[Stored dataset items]
══════════════════════════════

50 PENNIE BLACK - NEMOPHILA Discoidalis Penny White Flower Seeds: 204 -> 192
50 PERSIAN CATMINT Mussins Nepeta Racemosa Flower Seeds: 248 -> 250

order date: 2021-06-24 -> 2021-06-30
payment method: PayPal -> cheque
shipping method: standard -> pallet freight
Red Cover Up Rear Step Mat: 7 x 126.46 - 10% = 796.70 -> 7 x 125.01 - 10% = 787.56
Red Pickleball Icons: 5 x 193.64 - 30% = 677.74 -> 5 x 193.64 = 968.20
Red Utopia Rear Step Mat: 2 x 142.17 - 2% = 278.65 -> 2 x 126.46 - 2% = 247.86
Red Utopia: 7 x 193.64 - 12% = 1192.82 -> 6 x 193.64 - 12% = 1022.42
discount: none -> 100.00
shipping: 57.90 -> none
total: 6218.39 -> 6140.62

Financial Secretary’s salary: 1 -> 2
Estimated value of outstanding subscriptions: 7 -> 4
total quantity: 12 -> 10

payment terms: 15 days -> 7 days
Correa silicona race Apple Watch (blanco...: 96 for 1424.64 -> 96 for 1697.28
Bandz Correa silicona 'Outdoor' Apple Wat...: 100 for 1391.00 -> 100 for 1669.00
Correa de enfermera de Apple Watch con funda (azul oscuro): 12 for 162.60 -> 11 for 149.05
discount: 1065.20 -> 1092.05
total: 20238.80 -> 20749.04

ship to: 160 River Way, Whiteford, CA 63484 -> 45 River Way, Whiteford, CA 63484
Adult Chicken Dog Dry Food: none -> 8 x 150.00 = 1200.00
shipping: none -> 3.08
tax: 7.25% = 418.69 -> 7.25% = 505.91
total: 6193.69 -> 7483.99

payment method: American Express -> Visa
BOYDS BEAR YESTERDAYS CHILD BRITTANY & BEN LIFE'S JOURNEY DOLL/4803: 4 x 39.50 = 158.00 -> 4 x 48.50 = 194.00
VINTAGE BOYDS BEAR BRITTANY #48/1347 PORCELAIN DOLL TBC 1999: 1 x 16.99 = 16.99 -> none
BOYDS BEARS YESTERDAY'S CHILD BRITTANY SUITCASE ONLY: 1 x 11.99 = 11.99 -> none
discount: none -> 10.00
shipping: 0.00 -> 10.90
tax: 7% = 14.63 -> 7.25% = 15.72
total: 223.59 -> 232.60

══════════════════════════════

▶ [Exercise goal]
Retype exactly, please, each line from the line that contains "Red Pickleball Icons: 5" through the last line of the entries above, with nothing added.

▶ [Solution to the exercise]
Red Pickleball Icons: 5 x 193.64 - 30% = 677.74 -> 5 x 193.64 = 968.20
Red Utopia Rear Step Mat: 2 x 142.17 - 2% = 278.65 -> 2 x 126.46 - 2% = 247.86
Red Utopia: 7 x 193.64 - 12% = 1192.82 -> 6 x 193.64 - 12% = 1022.42
discount: none -> 100.00
shipping: 57.90 -> none
total: 6218.39 -> 6140.62

Financial Secretary’s salary: 1 -> 2
Estimated value of outstanding subscriptions: 7 -> 4
total quantity: 12 -> 10

payment terms: 15 days -> 7 days
Correa silicona race Apple Watch (blanco...: 96 for 1424.64 -> 96 for 1697.28
Bandz Correa silicona 'Outdoor' Apple Wat...: 100 for 1391.00 -> 100 for 1669.00
Correa de enfermera de Apple Watch con funda (azul oscuro): 12 for 162.60 -> 11 for 149.05
discount: 1065.20 -> 1092.05
total: 20238.80 -> 20749.04

ship to: 160 River Way, Whiteford, CA 63484 -> 45 River Way, Whiteford, CA 63484
Adult Chicken Dog Dry Food: none -> 8 x 150.00 = 1200.00
shipping: none -> 3.08
tax: 7.25% = 418.69 -> 7.25% = 505.91
total: 6193.69 -> 7483.99

payment method: American Express -> Visa
BOYDS BEAR YESTERDAYS CHILD BRITTANY & BEN LIFE'S JOURNEY DOLL/4803: 4 x 39.50 = 158.00 -> 4 x 48.50 = 194.00
VINTAGE BOYDS BEAR BRITTANY #48/1347 PORCELAIN DOLL TBC 1999: 1 x 16.99 = 16.99 -> none
BOYDS BEARS YESTERDAY'S CHILD BRITTANY SUITCASE ONLY: 1 x 11.99 = 11.99 -> none
discount: none -> 10.00
shipping: 0.00 -> 10.90
tax: 7% = 14.63 -> 7.25% = 15.72
total: 223.59 -> 232.60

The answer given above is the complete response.